Shiitake mushrooms are also know as black forest or black mushrooms, black winter mushrooms, brown oak mushrooms, Chinese black mushrooms, Oriental black mushrooms, forest mushrooms, golden oak mushrooms, or donko.
Shiitake mushrooms are now widely cultivate but still have the flavor and earthiness of wild mushrooms. They are large and meaty, and they work well in stir-fries, soups, and side dishes, or as a meat substitute. Dried shiitakes are excellent, and often preferable to fresh due to their more intense flavor.
3 ounces of dried shiitake is the equivalents of 1 pound fresh mushrooms. Soak them in water for about thirty minutes to reconstitute them, and then use the water they were soaked in to enhance your sauce.
Fresh and dried shiitake are used extensively in the cuisine of East Asia. In China, they are often sautéed in vegetarian dishes such as Buddha's delight. The Japanese serve them in miso soup, as the basis for a kind of vegetarian dashi, and also as an ingredient in many steamed and simmered dishes.
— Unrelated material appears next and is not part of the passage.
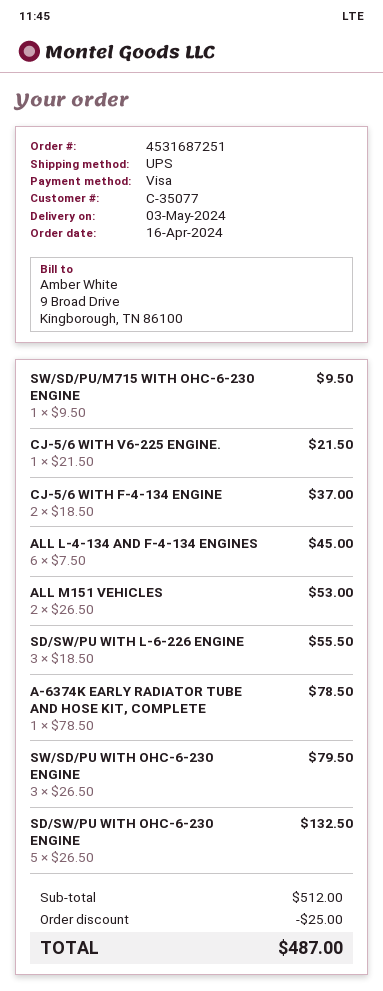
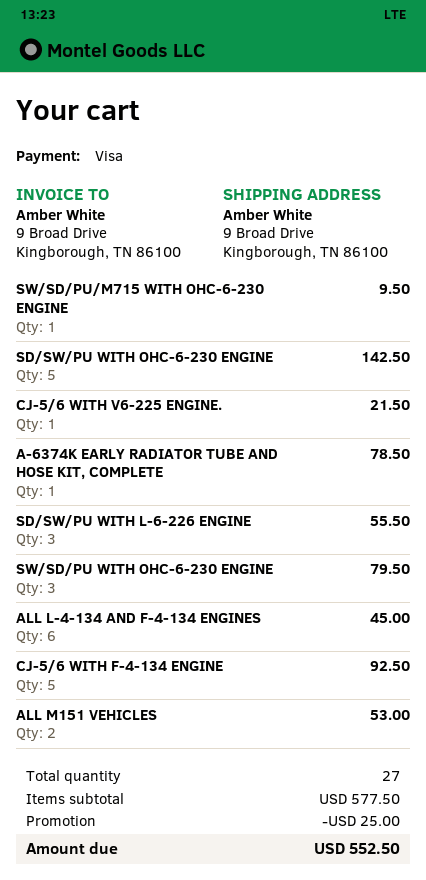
CJ-5/6 WITH F-4-134 ENGINE: 2 for 37.00 -> 5 for 92.50
SD/SW/PU WITH OHC-6-230 ENGINE: 5 for 132.50 -> 5 for 142.50
subtotal: 512.00 -> 577.50
total: 487.00 -> 552.50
In Korean cuisine, they are commonly used in dishes such as bulgogi (marinated grilled beef), jjigae (stews), and namul which is a sautéed vegetable dish. In Thailand, they are served fried or steamed. Russia produces and also consumes large amounts, mostly sold pickled.
The stems of shiitake are rarely used in oriental cuisine, mostly because they are harder and take longer to cook than the soft fleshy caps. In Japan the highest grade of shiitake are called donko.